Вопросительная история России (Либина) - страница 34

Новоявленный сумасшедший был лицом известным. Он приходился внуком первому русскому историку князю М. М. Щербатову. Дружил с А. С. Пушкиным, посвятившим ему в юности строки о звезде пленительного счастья. Полагали, что с Чаадаева писал своего Чацкого А. С. Грибоедов. Сам же Пётр Яковлевич заботился о том, чтобы придать интригу собственной жизни. В 1820 г., к примеру, столичный свет потрясло известие о его отставке. Карьера 26-летнего Чаадаева складывалась блестяще. Герой 1812-го года, один из самых образованных офицеров, он готовился стать флигель-адъютантом императора. Кто-то видел в нём нового М. М. Сперанского, просвещённого советника царя. Именно в этот момент, Чаадаев подал в отставку. «Меня забавляло, – писал он тётушке, – выказать моё презрение людям, которые всех презирают». Что именно это были за люди, он не уточнил. Чаадаев отправился в заграничное путешествие, потом поселился в Москве и зажил тихой жизнью философа. Однако такое существование лишено было игры и никого не сбивало с толку. И тогда Пётр Яковлевич, образцовый аристократ, завёл камердинера, Ивана Яковлевича, не уступавшего хозяину манерами и щегольством. Слугу, бывало, принимали за господина, и лишь затем к посетителям выходил сам Чаадаев. Мистификация удавалась на славу. Быть не тем, кем слыть, совершать нежданные поступки, будоражить умы – такую роль избрал Чаадаев в молодости.
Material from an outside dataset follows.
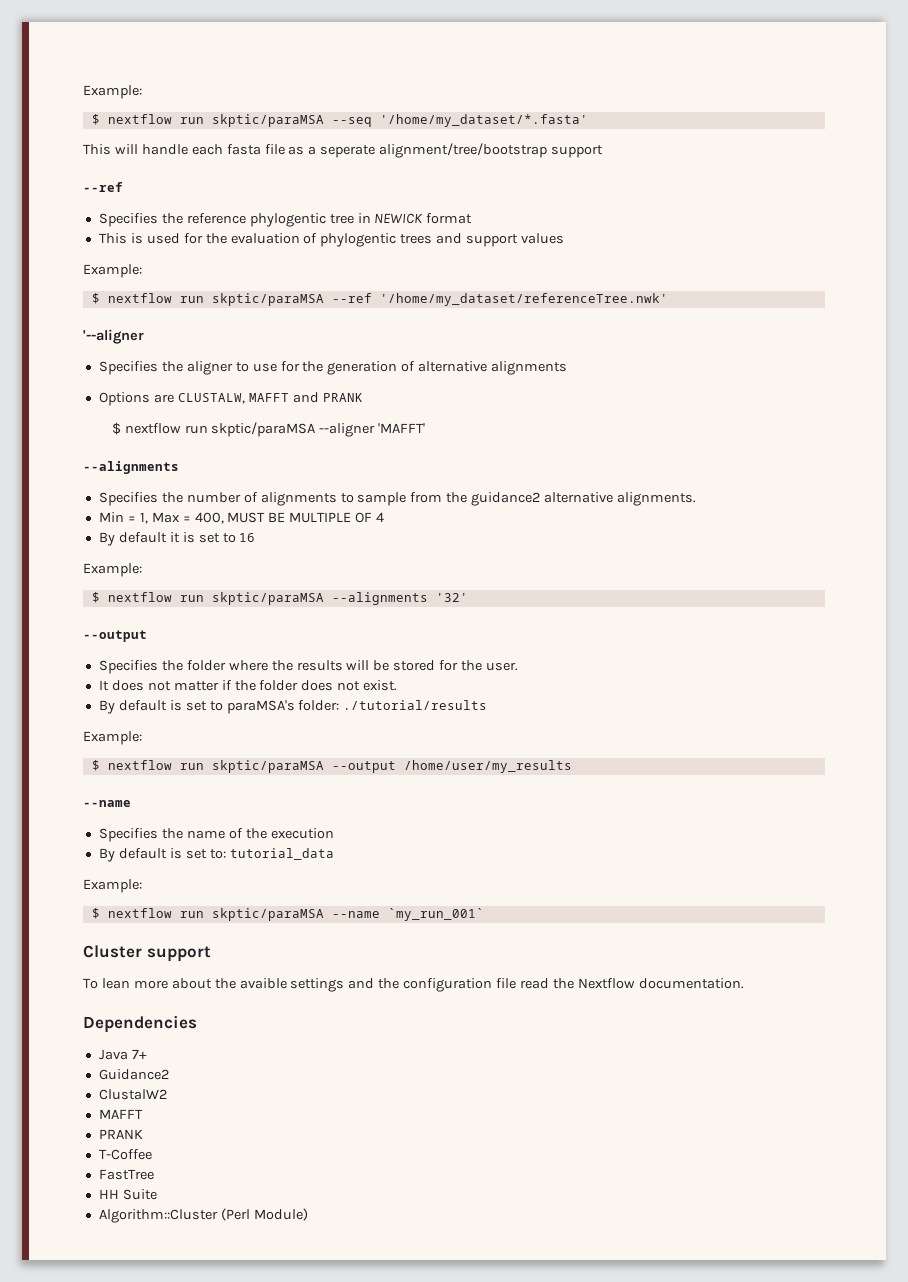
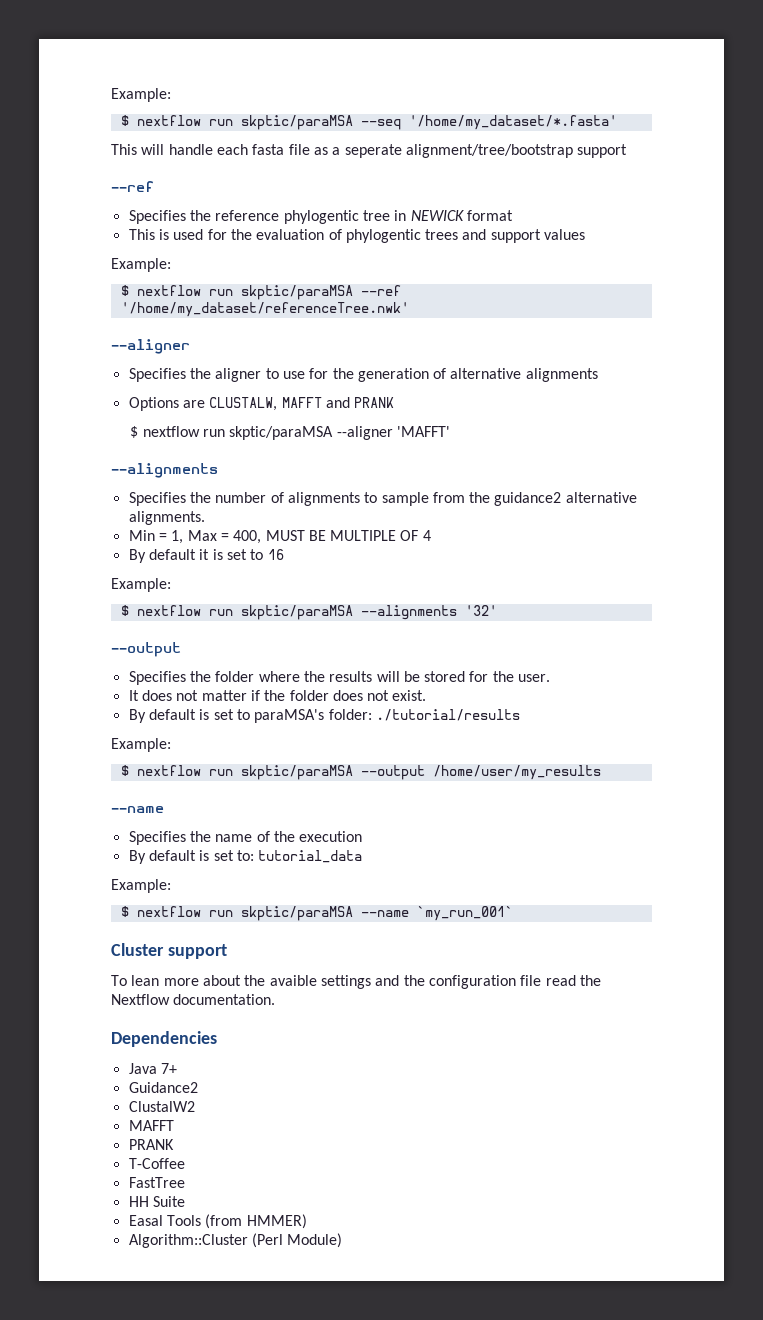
[83,329,144,344] '--aligner -> [111,339,190,354] --aligner
(157, 1194) none -> [128,1214,307,1229] // Easal Tools (from HMMER)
А что же дама, которой предназначалось «Философическое письмо»? Кто она, муза первого русского философа? Вопрос этот живо интересовал современников, и в их числе полицию. Принялись за разыскания: адресатом крамольного письма сочли давнишнюю знакомую Чаадаева Екатерину Дмитриевну Панову. Их подмосковные имения находились по соседству, и в 1828 г. они часто виделись и беседовали о религии. Как-то Екатерина Дмитриевна прислала Чаадаеву записку. Ей казалось странным, что, последовав религиозным наставлениям Петра Яковлевича, она почувствовала нервное возбуждение и нездоровье. Чаадаев немедленно сел за ответ, но по ходу дела мысли его приняли другой оборот, он стал рассуждать о том, что давно назрело и просилось вылиться на бумагу – о судьбе России. Получились 8 «философических писем», первое из которых спустя годы оказалось в «Телескопе». В связи с делом о злосчастном письме Панова была вызвана в Московское губернское правление и расспрошена на предмет состояния ума. Идею проверить её душевное состояние подкинул московским властям муж Екатерины Дмитриевны. Промотав собственное состояние, он хотел бы приняться за состояние супруги, но она никак не соглашалась подписать бумаги на его имя. Василий Панов держал жену взаперти, морил голодом, грозил сумасшедшим домом. И вот теперь, когда шло следствие по делу о «Философическом письме», господину Панову представился удобный случай избавиться от супруги – если её признают сумасшедшей, имения отойдут к нему по праву опекунства. В своём обращении в московскую управу Панов писал, что давно уже замечал у жены признаки сумасшествия. Следователи приступили к дознанию. Довольна ли Екатерина Дмитриевна своим местом жительства? Довольна. Исповедует ли законы духовные? Исповедует. Вот и во время недавнего польского восстания молилась – за поляков, потому что они сражались за вольность. Отвечать так могла только сумасшедшая, ибо кто же в здравом уме станет молиться за врагов императора и отечества? Приговор властей был неумолим: психиатрическая лечебница.